The task force ended with a proposal in March 2019, recommending  that students should be able to choose between taking the new classes after LSP 120.

After that report, however, the scientific inquiry domain brought up concerns about how the new computing course overlapping with 100-level SI courses.

This is where the communication between scientific inquiry and quantitative reasoning began, and the task force is now working in tandem with the two groups.

The new proposal is that both statistics and computational reasoning courses would be required and the scientific inquiry domain will be condensed from three to two.

The bargain is specifying the science portion. Two-thirds of those taking the SI elective are taking business calculus class, a product of the domain being formulated when the CDM school was just being created. New required SI courses would be science-exclusive.
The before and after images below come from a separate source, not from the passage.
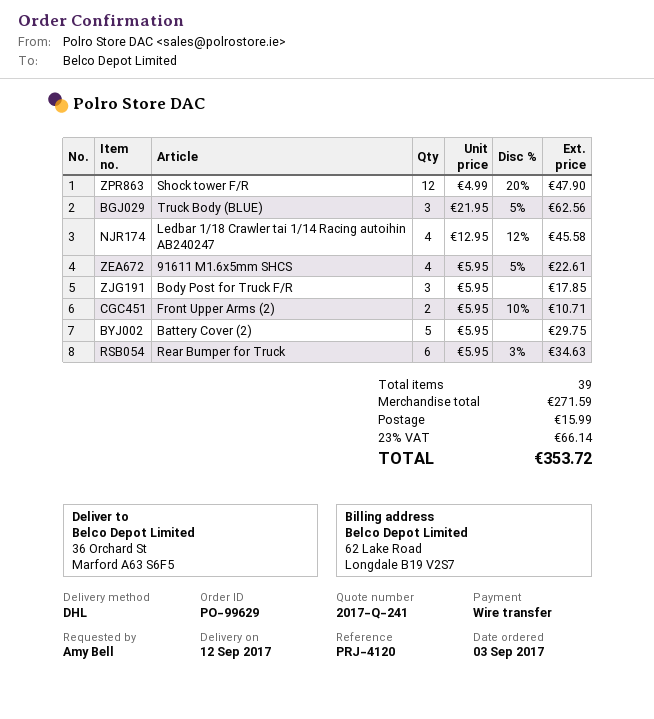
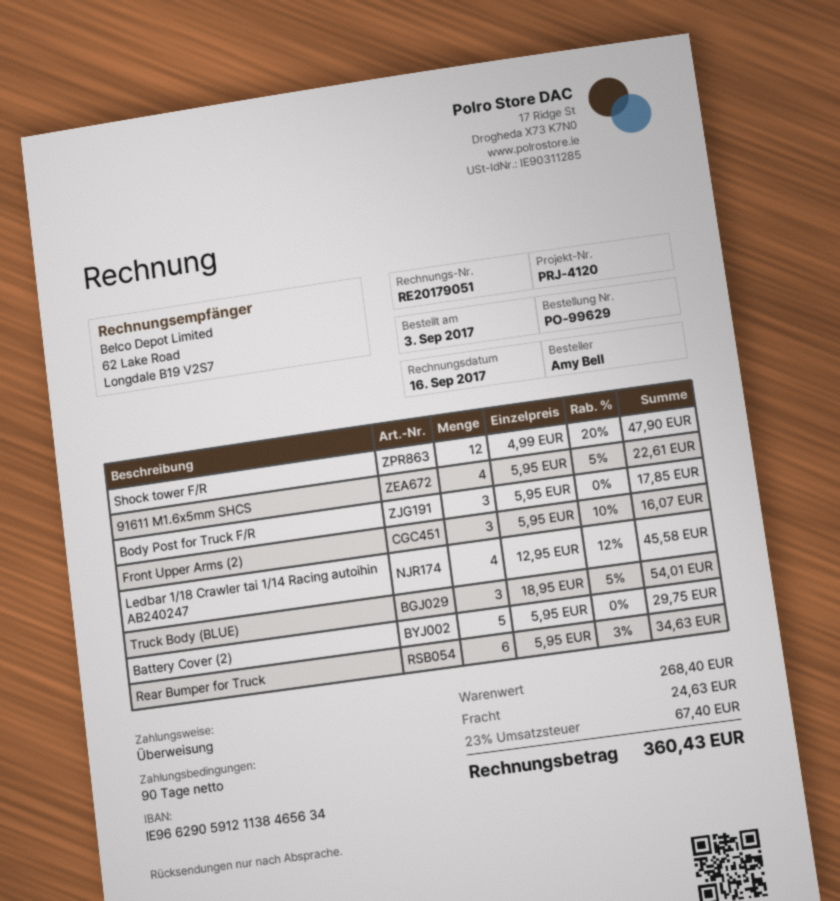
Truck Body (BLUE): 3 x 21.95 - 5% = 62.56 -> 3 x 18.95 - 5% = 54.01
Front Upper Arms (2): 2 x 5.95 - 10% = 10.71 -> 3 x 5.95 - 10% = 16.07
subtotal: 271.59 -> 268.40
shipping: 15.99 -> 24.63
tax: 23% = 66.14 -> 23% = 67.40
total: 353.72 -> 360.43

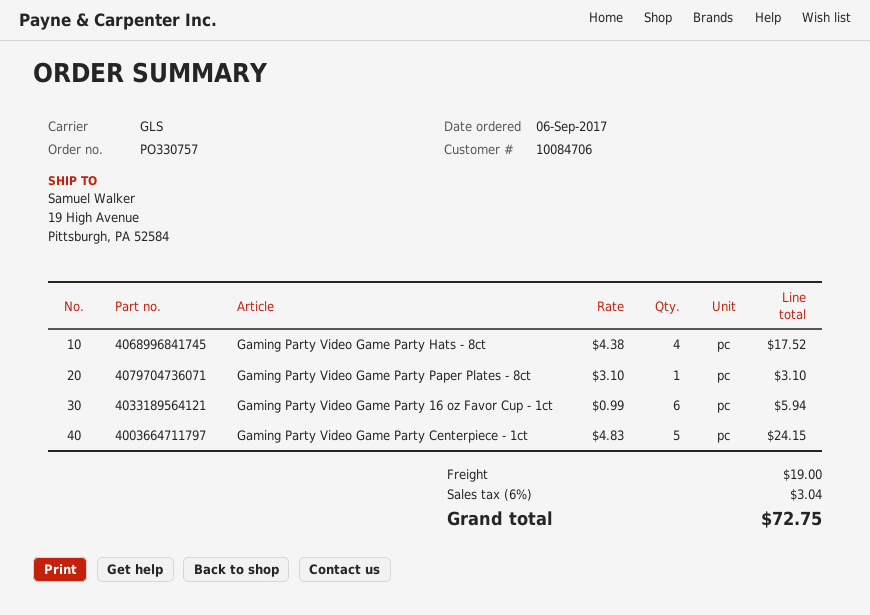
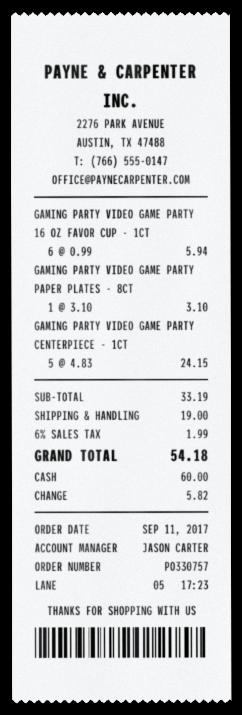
order date: 2017-09-06 -> 2017-09-11
Gaming Party Video Game Party Hats - 8ct: 4 x 4.38 = 17.52 -> none
tax: 6% = 3.04 -> 6% = 1.99
total: 72.75 -> 54.18

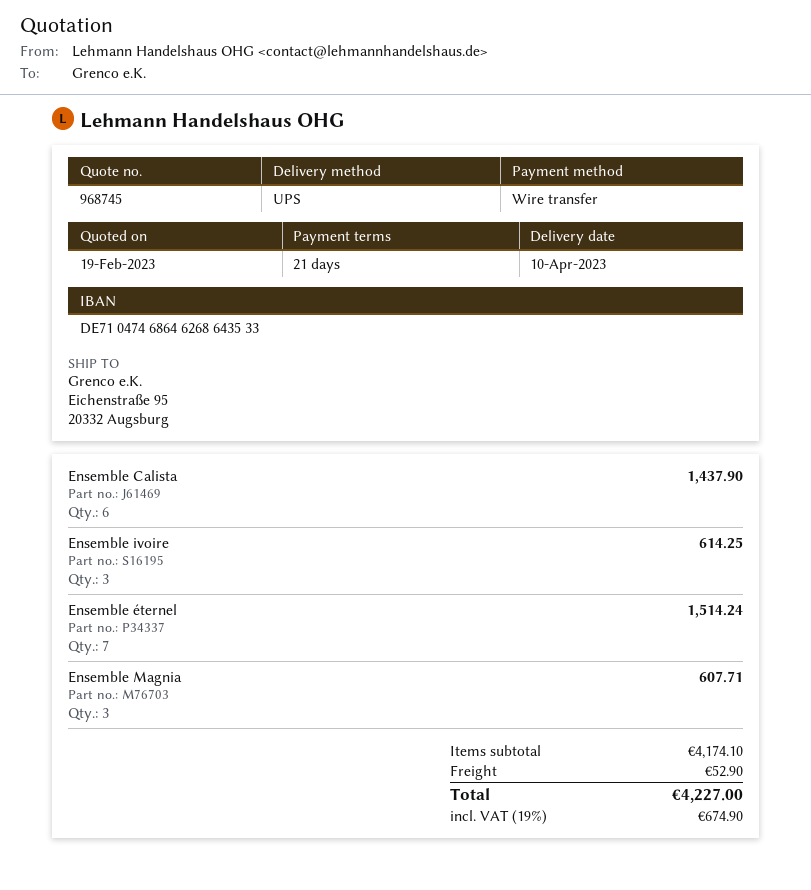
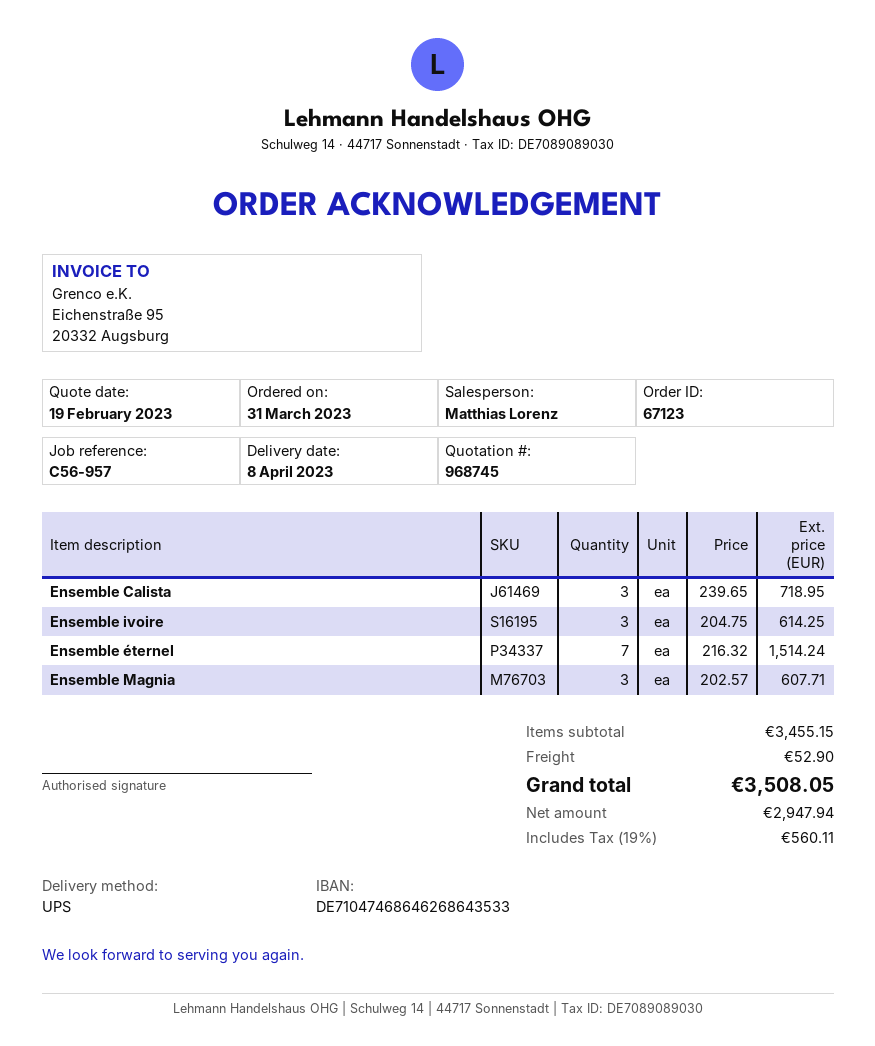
delivery date: 2023-04-10 -> 2023-04-08
Ensemble Calista: 6 for 1437.90 -> 3 for 718.95
subtotal: 4174.10 -> 3455.15
tax: 19% = 674.90 -> 19% = 560.11
total: 4227.00 -> 3508.05

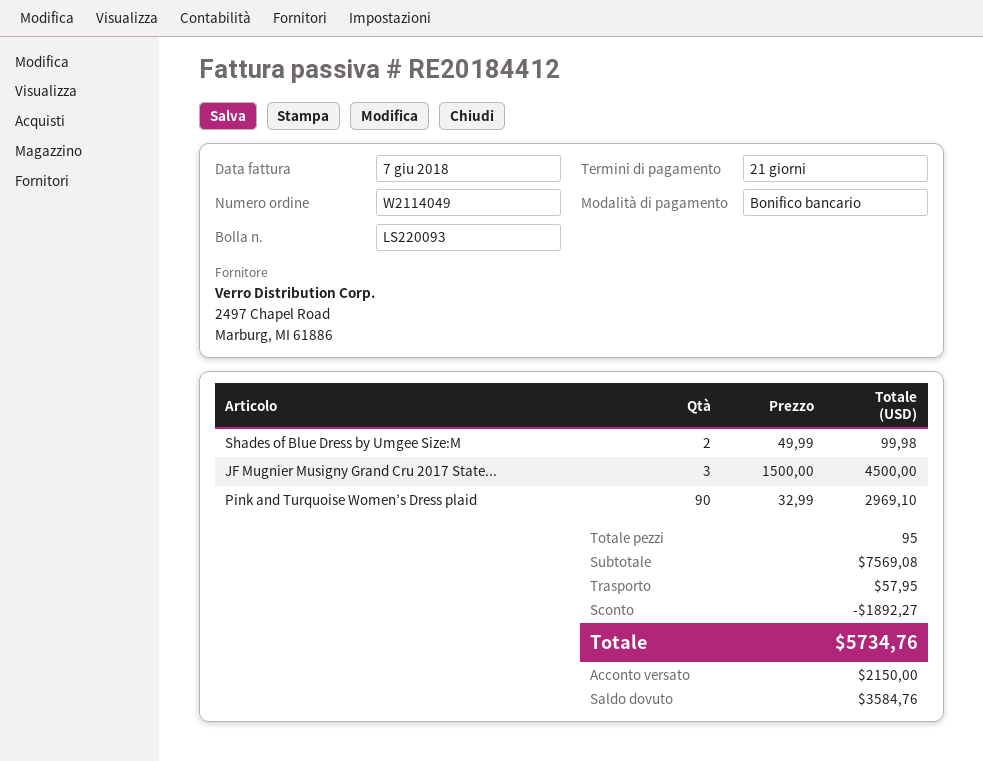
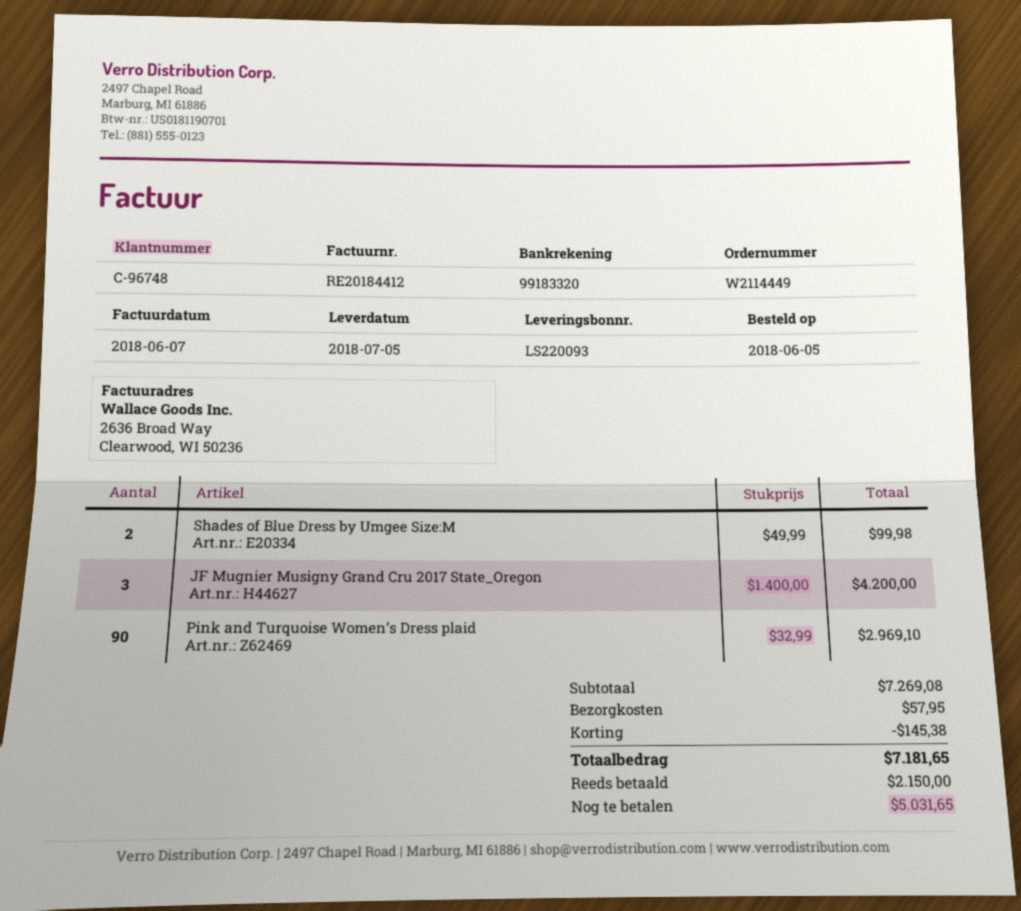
order number: W2114049 -> W2114449
JF Mugnier Musigny Grand Cru 2017 State...: 3 x 1500.00 = 4500.00 -> 3 x 1400.00 = 4200.00
subtotal: 7569.08 -> 7269.08
discount: 1892.27 -> 145.38
total: 5734.76 -> 7181.65
balance: 3584.76 -> 5031.65

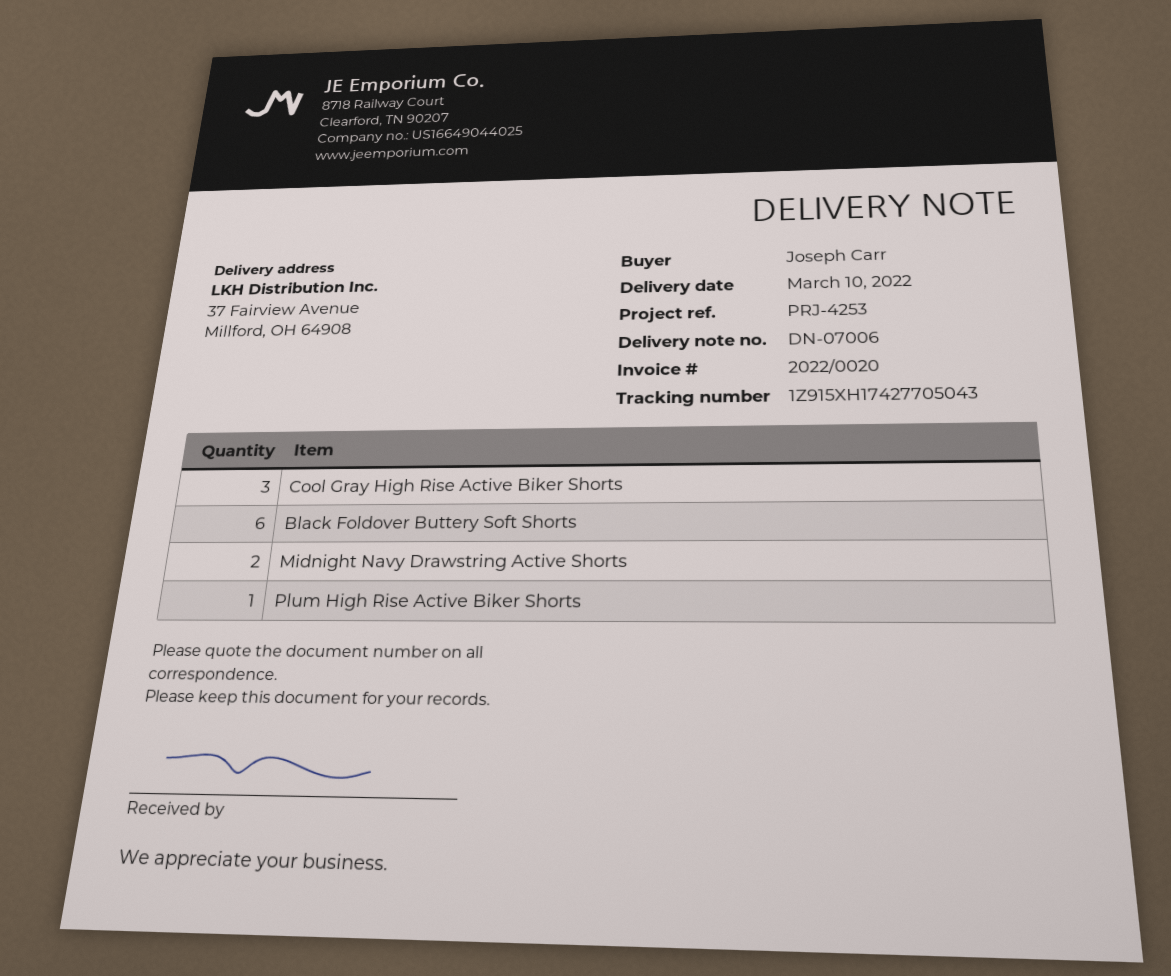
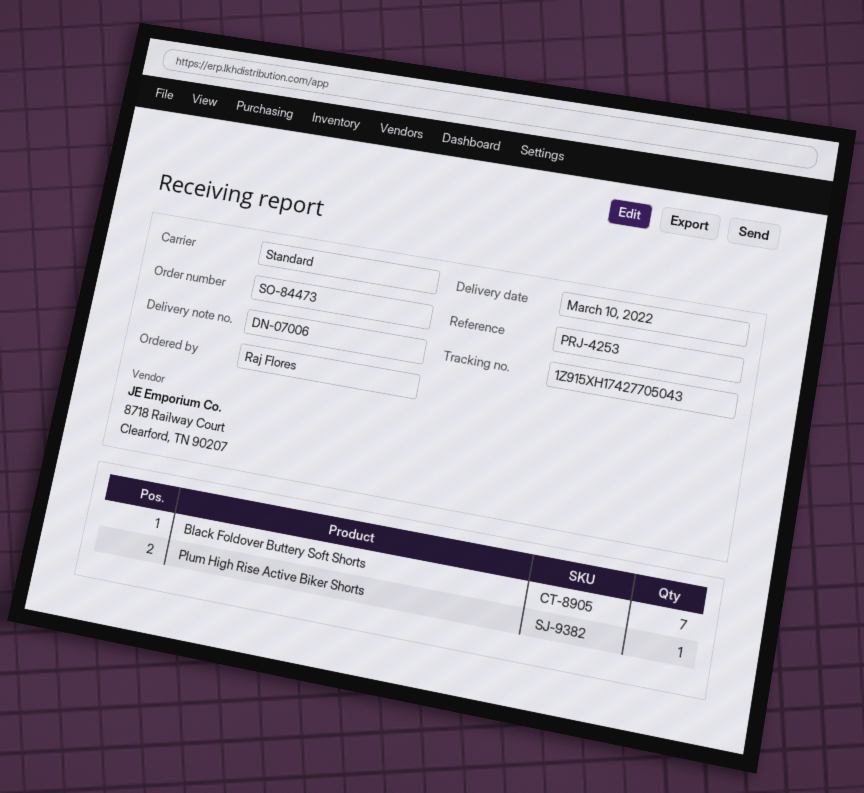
ordered by: Joseph Carr -> Raj Flores
Cool Gray High Rise Active Biker Shorts: 3 -> none
Black Foldover Buttery Soft Shorts: 6 -> 7
Midnight Navy Drawstring Active Shorts: 2 -> none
While it looks like there’s less science, it’s more that the classes that were considered science are being reorganized.

“It’s a truth in advertising approach,” Shanahan said.

While many students dislike the requirement because they don’t feel like math applies to their liberal arts or communication majors, both Shanahan and Mirza emphasize the importance and applicability of STEM groundwork.

“I understand that people have this idea that ‘I go into humanities because I don’t want to do math,’” Shanahan said, “but the fields have changed so much that if you go into a Ph.D. in the humanities, you’re probably going to see statistics.”

The proposed changes would create comprehensive and specified courses that aim to improve student’s STEM skills, giving students access to a more in-depth look and promoting ease of transfer credits.

“Right now, we’re just slowing students down,” Shanahan said.

The recommendations will be released in a report at the end of winter quarter, which will go to liberal studies council and then faculty council for approval with a projected acceptance by 2020.

CORRECTION Nov. 17, 2019: The original version of this article incorrectly stated that the software used in LSP classes dated back to when the course was first introduced in 1998. While the programs date back to 1998, the software has been routinely updated.